Before-and-after change records
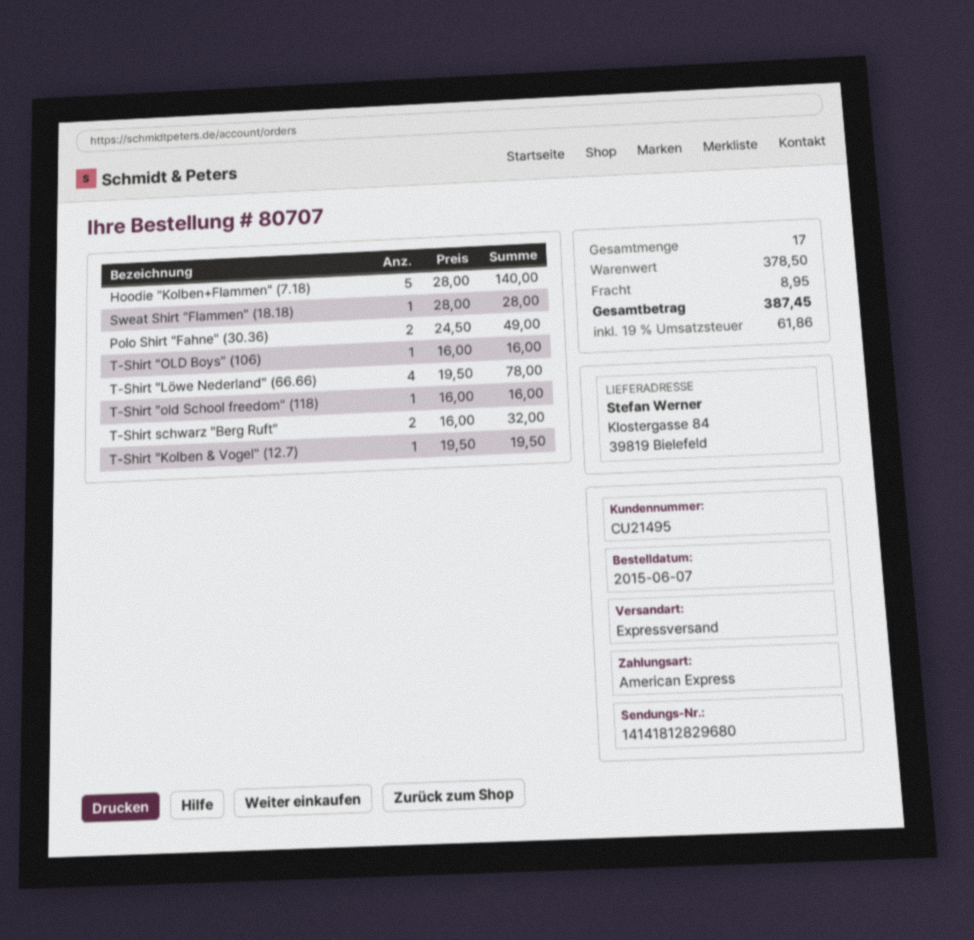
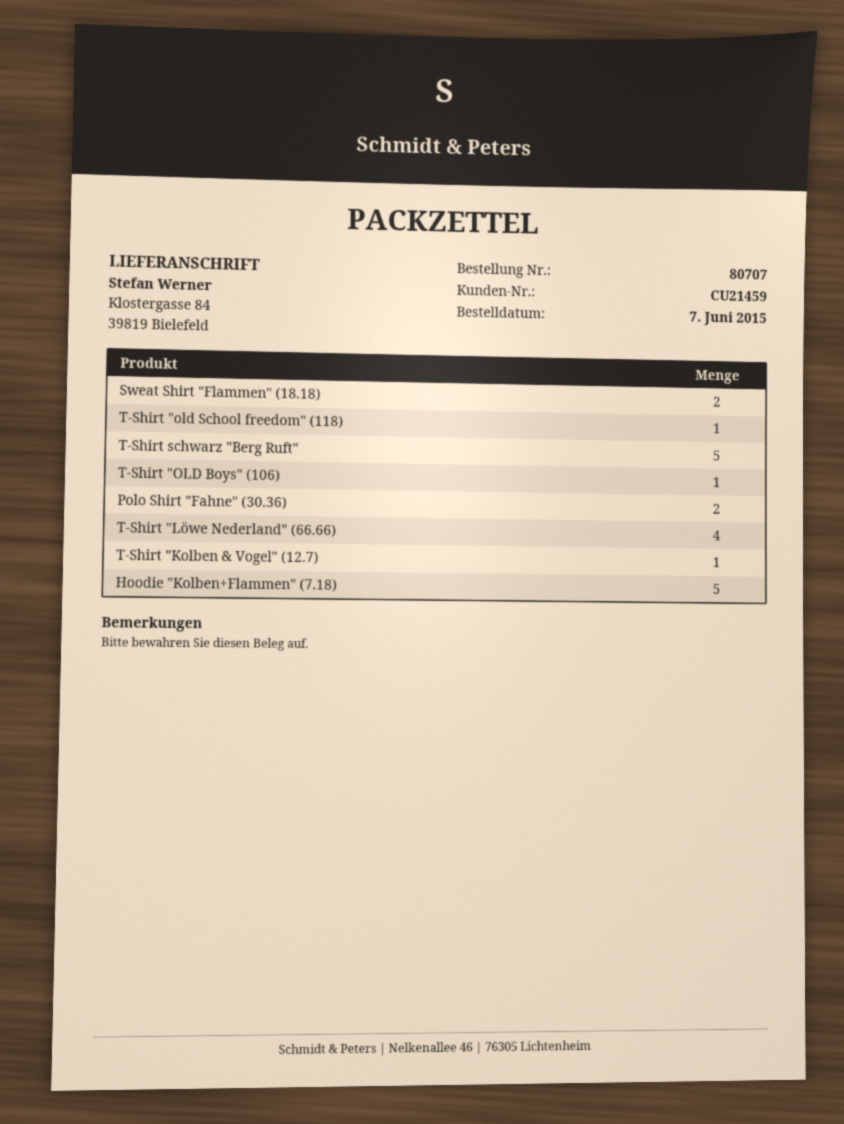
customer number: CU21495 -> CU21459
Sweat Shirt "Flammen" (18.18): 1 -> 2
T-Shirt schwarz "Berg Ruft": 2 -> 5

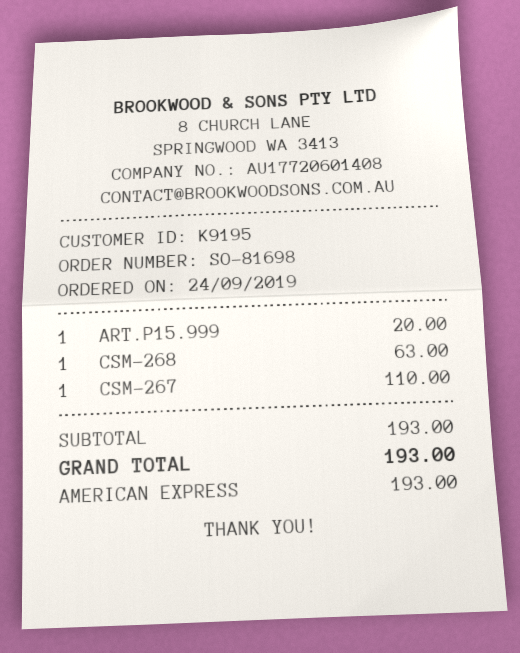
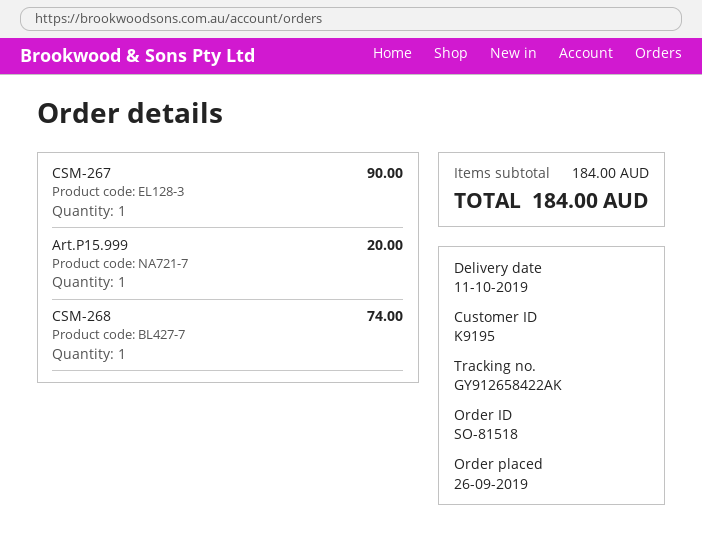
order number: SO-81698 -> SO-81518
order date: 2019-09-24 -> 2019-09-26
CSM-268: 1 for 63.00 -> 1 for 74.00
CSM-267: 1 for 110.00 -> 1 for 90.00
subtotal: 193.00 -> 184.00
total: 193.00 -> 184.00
--
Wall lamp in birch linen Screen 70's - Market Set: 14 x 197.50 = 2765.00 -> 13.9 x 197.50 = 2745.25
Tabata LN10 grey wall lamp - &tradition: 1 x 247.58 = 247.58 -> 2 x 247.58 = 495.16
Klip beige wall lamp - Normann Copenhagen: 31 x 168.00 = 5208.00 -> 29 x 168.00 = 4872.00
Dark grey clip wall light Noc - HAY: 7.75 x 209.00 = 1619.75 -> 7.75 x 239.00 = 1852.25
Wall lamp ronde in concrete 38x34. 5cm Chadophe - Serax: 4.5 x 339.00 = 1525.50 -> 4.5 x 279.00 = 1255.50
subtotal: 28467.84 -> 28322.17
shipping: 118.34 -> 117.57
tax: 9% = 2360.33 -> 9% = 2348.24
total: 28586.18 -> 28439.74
---
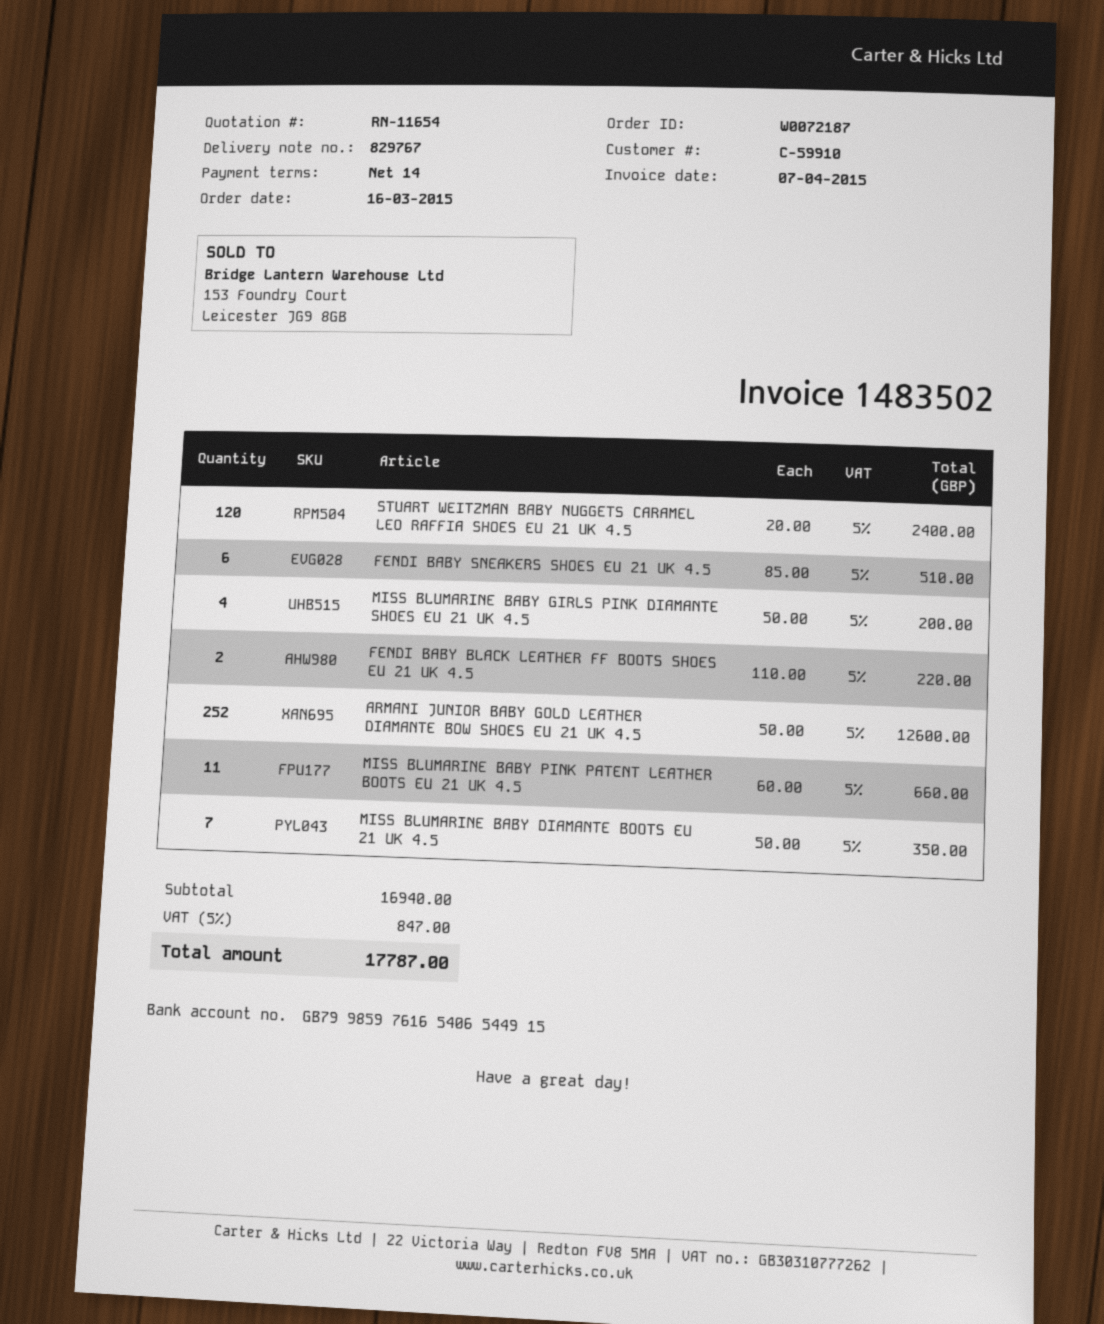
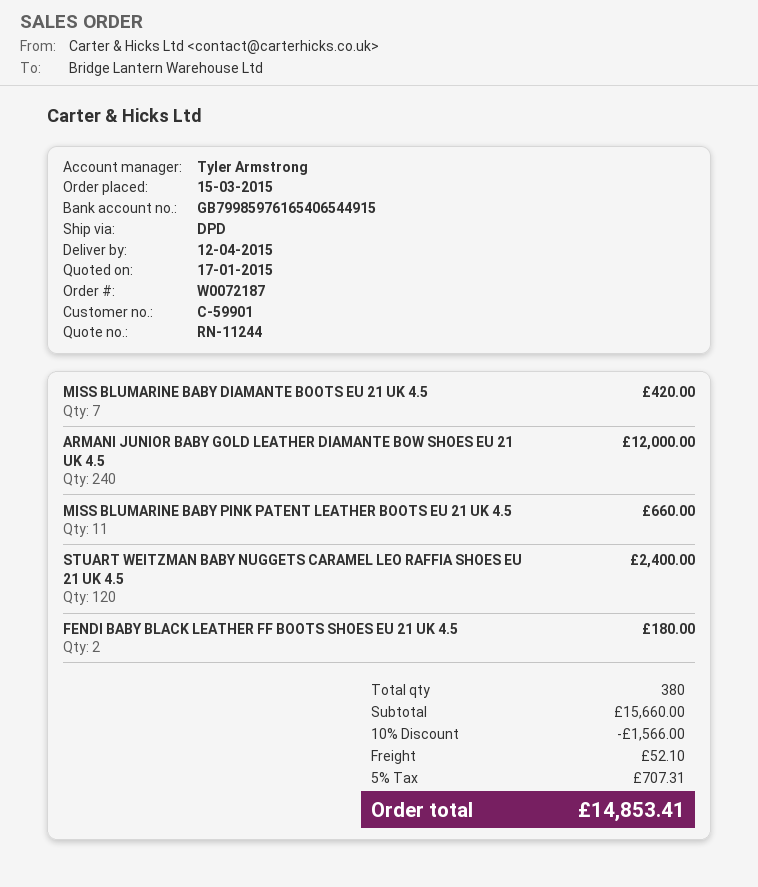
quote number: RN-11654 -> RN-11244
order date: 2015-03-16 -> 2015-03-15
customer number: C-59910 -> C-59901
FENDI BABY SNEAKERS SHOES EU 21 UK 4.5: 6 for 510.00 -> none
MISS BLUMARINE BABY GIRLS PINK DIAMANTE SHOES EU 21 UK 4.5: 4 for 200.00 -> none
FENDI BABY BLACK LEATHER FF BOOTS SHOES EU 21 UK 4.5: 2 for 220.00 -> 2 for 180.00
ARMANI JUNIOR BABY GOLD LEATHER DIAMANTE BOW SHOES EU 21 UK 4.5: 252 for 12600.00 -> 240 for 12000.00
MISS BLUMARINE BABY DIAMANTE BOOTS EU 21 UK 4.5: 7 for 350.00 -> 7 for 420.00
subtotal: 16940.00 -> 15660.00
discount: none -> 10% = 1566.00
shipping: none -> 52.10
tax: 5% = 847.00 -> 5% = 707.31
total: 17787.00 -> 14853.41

— Directions —
Take each line above that holds the string "grey" and copy it.

— Task answer —
Tabata LN10 grey wall lamp - &tradition: 1 x 247.58 = 247.58 -> 2 x 247.58 = 495.16
Dark grey clip wall light Noc - HAY: 7.75 x 209.00 = 1619.75 -> 7.75 x 239.00 = 1852.25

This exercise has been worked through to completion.